Innymi słowy, może masz piękny system wodno-kanalizacyjny, ale chcę wiedzieć: kto napełnia rury?

Samo oprogramowanie nie jest rozwiązaniem, jeśli chodzi o tworzenie lepszej jakości, docieranie do większej liczby odbiorców, mądrzejsze informowanie o tym, co tworzysz i dlaczego, a także uzyskiwanie elastyczności. Dlatego tak pasjonuję się tym, co robimy. Nie chodzi tylko o łączenie marek z talentami, ale o wprowadzenie ich do modelu, który skaluje ich zespół. Kiedy marketerzy mogą aktywować odpowiednie kreatywne talenty, kiedy i jak tego potrzebują, mogą osiągać większe rzeczy i wspierać biznes z dużo lepszym skutkiem.

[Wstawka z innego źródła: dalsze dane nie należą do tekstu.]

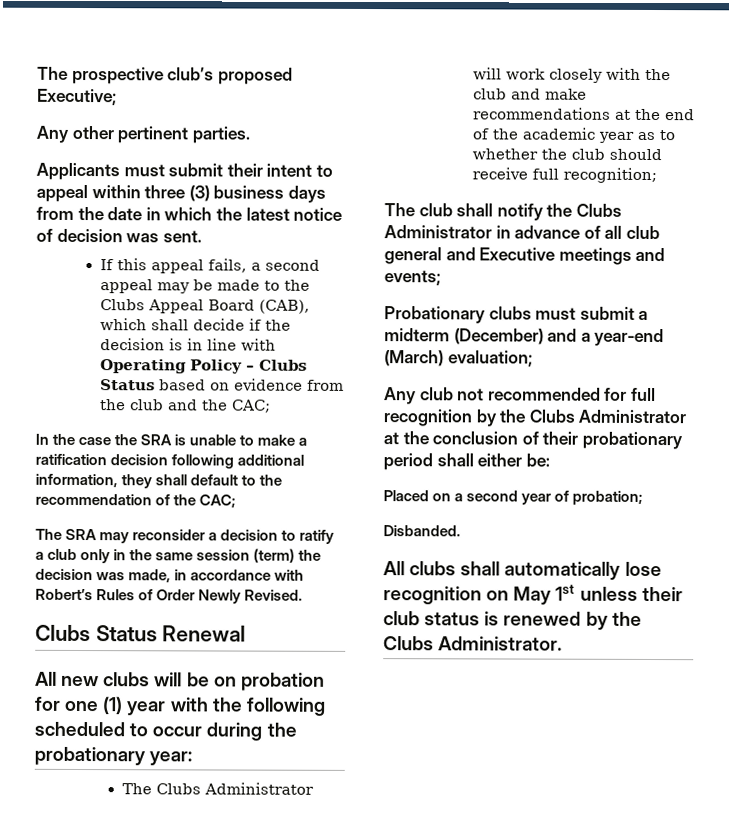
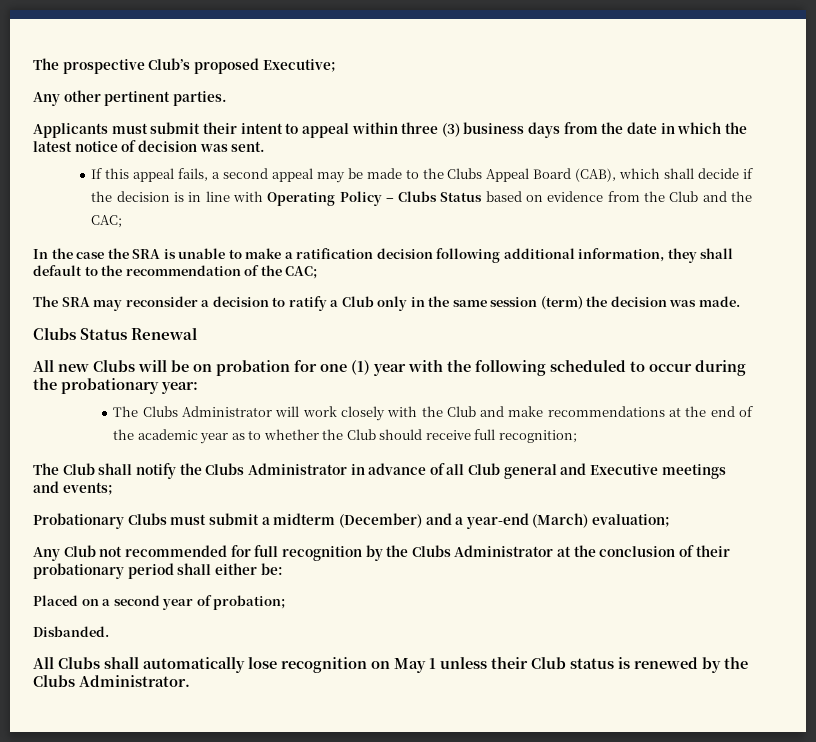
- The prospective club’s proposed Executive;
+ The prospective Club’s proposed Executive;
- If this appeal fails, a second appeal may be made to the Clubs Appeal Board (CAB), which shall decide if the decision is in line with Operating Policy – Clubs Status based on evidence from the club and the CAC;
+ If this appeal fails, a second appeal may be made to the Clubs Appeal Board (CAB), which shall decide if the decision is in line with Operating Policy – Clubs Status based on evidence from the Club and the CAC;
- The SRA may reconsider a decision to ratify a club only in the same session (term) the decision was made, in accordance with Robert’s Rules of Order Newly Revised.
+ The SRA may reconsider a decision to ratify a Club only in the same session (term) the decision was made.
- All new clubs will be on probation for one (1) year with the following scheduled to occur during the probationary year:
+ All new Clubs will be on probation for one (1) year with the following scheduled to occur during the probationary year:
- The Clubs Administrator will work closely with the club and make recommendations at the end of the academic year as to whether the club should receive full recognition;
+ The Clubs Administrator will work closely with the Club and make recommendations at the end of the academic year as to whether the Club should receive full recognition;
- The club shall notify the Clubs Administrator in advance of all club general and Executive meetings and events;
+ The Club shall notify the Clubs Administrator in advance of all Club general and Executive meetings and events;
- Probationary clubs must submit a midterm (December) and a year-end (March) evaluation;
+ Probationary Clubs must submit a midterm (December) and a year-end (March) evaluation;
- Any club not recommended for full recognition by the Clubs Administrator at the conclusion of their probationary period shall either be:
+ Any Club not recommended for full recognition by the Clubs Administrator at the conclusion of their probationary period shall either be:
- All clubs shall automatically lose recognition on May 1st unless their club status is renewed by the Clubs Administrator.
+ All Clubs shall automatically lose recognition on May 1 unless their Club status is renewed by the Clubs Administrator.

Nalli dobrze to podsumowała, kiedy rozmawiała ze mną o znaczeniu pielęgnowania programów treści i partnerstwa. W jej słowach: „Nie ma jednej rzeczy, która od samego początku przyniesie udaną inwestycję, ponieważ polega na pielęgnowaniu w czasie. Musisz być w stanie wymyślać siebie na nowo, aby pozostać znaczącym dla odbiorców docelowych i pozostać znaczącym dla firmy . Musisz wielokrotnie się udowadniać, w przeciwnym razie wszystko zniknie”.

Nalli wzięła udział w niezwykle udanym programie treści w czasach niezwykłego wstrząsu w jej branży, marketingu i na całym świecie. Wie, że może łatwo skalować ten program w miarę rozwoju potrzeb klientów. Zrobiła to, po części, wiedząc dokładnie, czego szukała u właściwego partnera, inwestując czas w to partnerstwo i ufając procesowi.

Zachęcam do pobrania strony z jej książki, jeśli zastanawiasz się, jak skalować tworzenie treści. Mam nadzieję, że ta rada pomoże ci podjąć tę decyzję i każdą potencjalną podróż z partnerem bardziej celową i skuteczną.